Snopes.com reports:
bq. Up until mid-day on 2 September 2005, the first entry on a “Hurricane Katrina Safe List” posted by CNN.com was one “Ablohmie, Hayward J.” of New Orleans, Louisiana. Anxious relatives of Mr. Hayward J. Ablohmie were undoubtedly relieved to know that, according to CNN, he had been “evacuated to Baton Rouge.”
Heywood Jablome seems to be a U.S. equivalent of Hugh Jampton.
I had to read that one out loud three times to get it. And “Hampton” … well, rhyming slang is even less obvious to non-natives.
It sounds as if you got it fairly quickly. I didn’t get it for a while either.
There’s a question on one of the translators’ mailing lists on suggestions for an elegant solution to advice from a clinic offering laser surgery for the eyes: after the surgery, be very careful with activities that increase the pressure on the eye, e.g. heben, bücken und blasen (that would be the literal German translation of the foreign text, but alternatives are sought).
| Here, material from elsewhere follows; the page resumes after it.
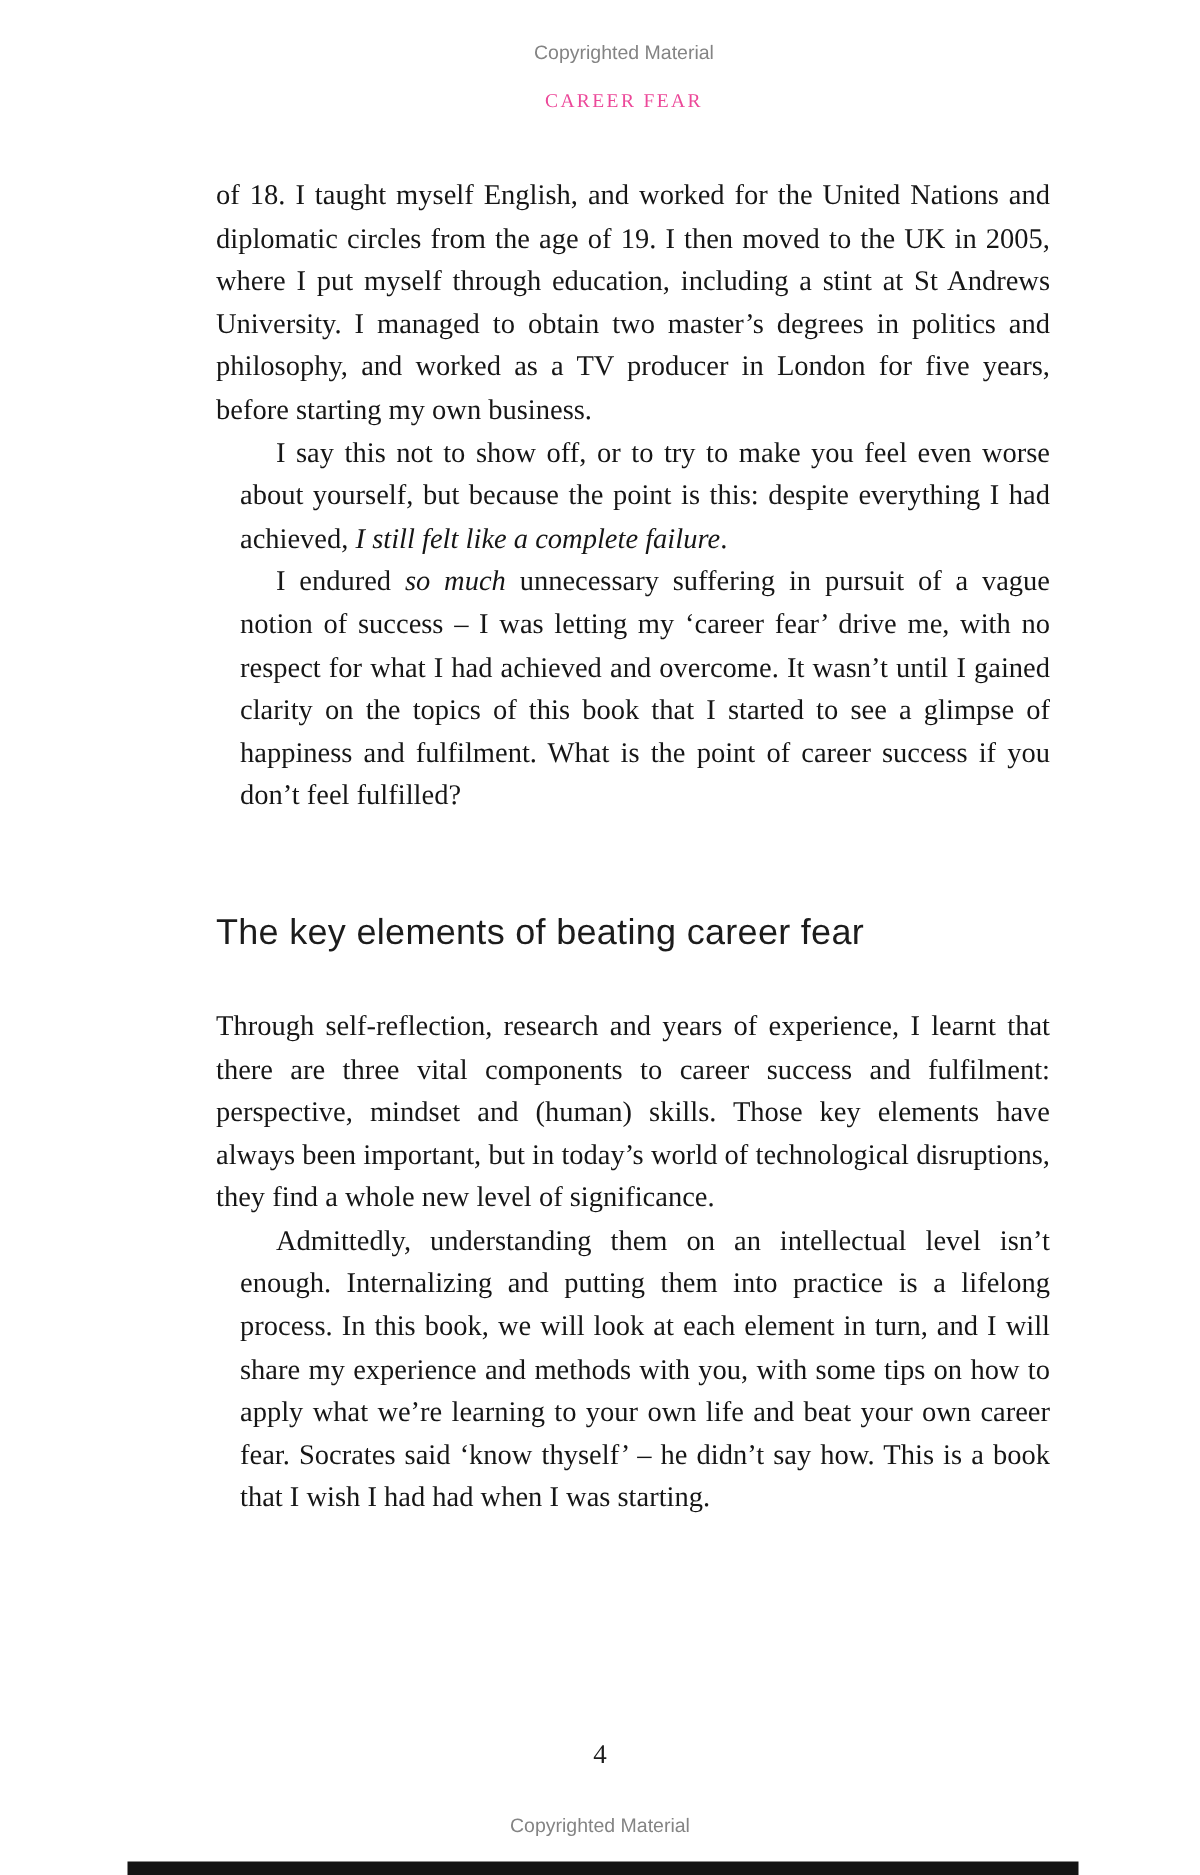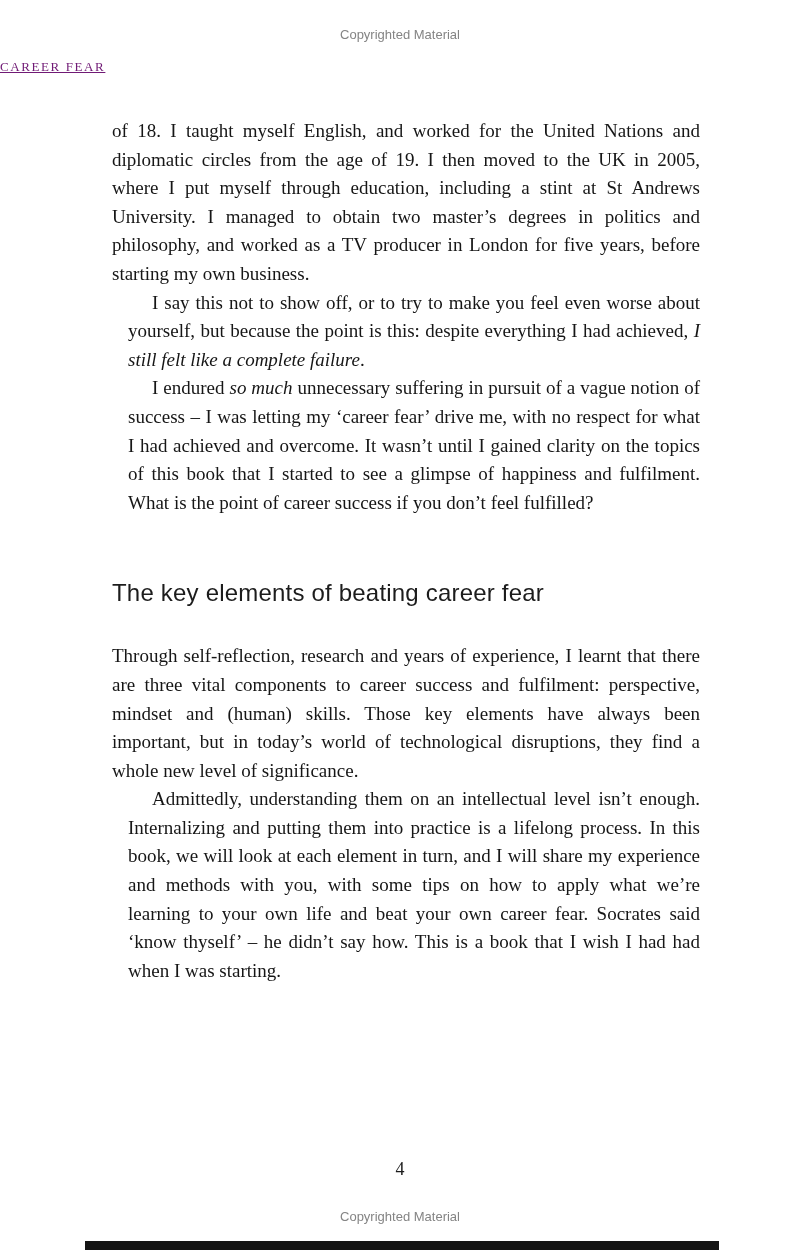"Copyrighted Material" .page { padding-left: none -> 32px }
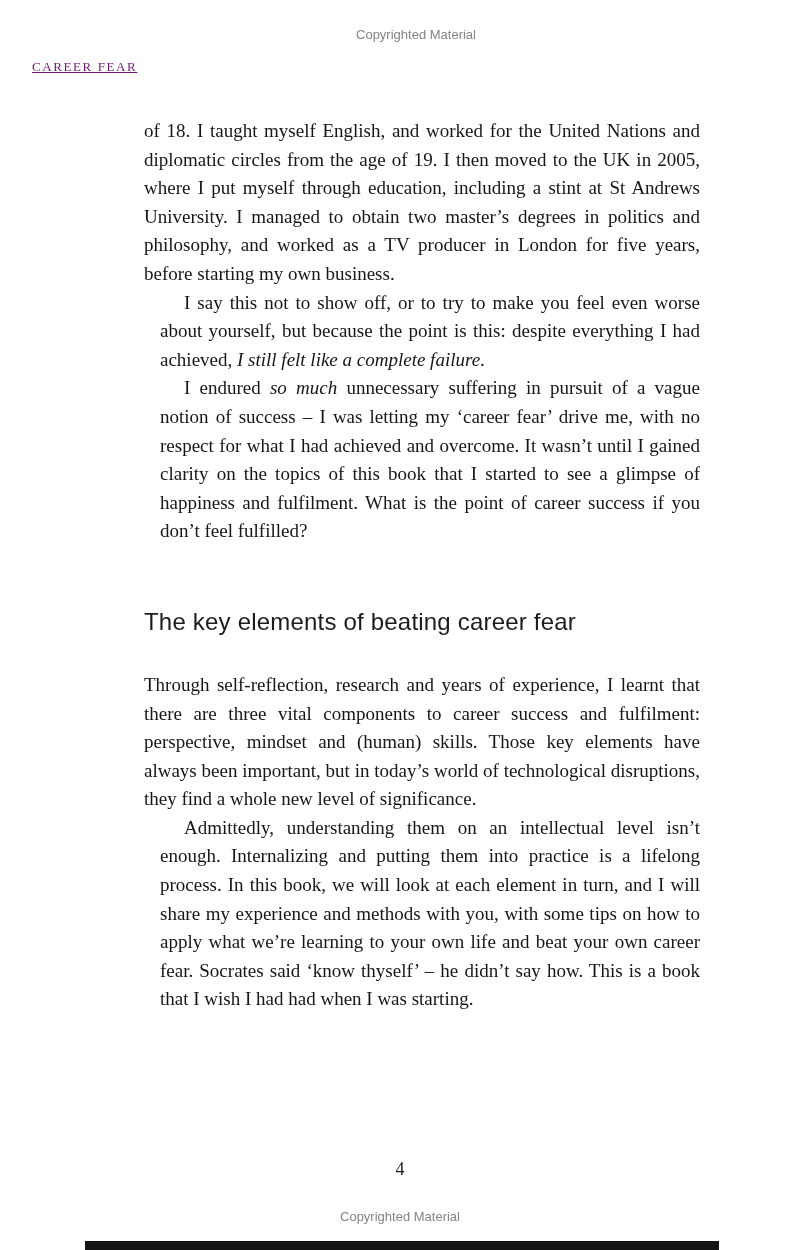"CAREER FEAR" .running-header { color: #701a75 -> #ec4899; text-align: left -> center; text-decoration: underline -> none }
Is that a translation from English into German? Waht does the orginal say, “blow”? “Blasen” is certainly not worse than that, is it?
Depending on the context, one could perhaps use “Heftiges Ausatmen oder Blasen” or “Pusten” (or is that dialect? Hardly used in Austria) or something like it. Tricky one, that.
I don’t know what the language was, maybe English, maybe Dutch. Blow is not used in isolation in the same way Blasen is. Anyway, I imagine the job has gone off.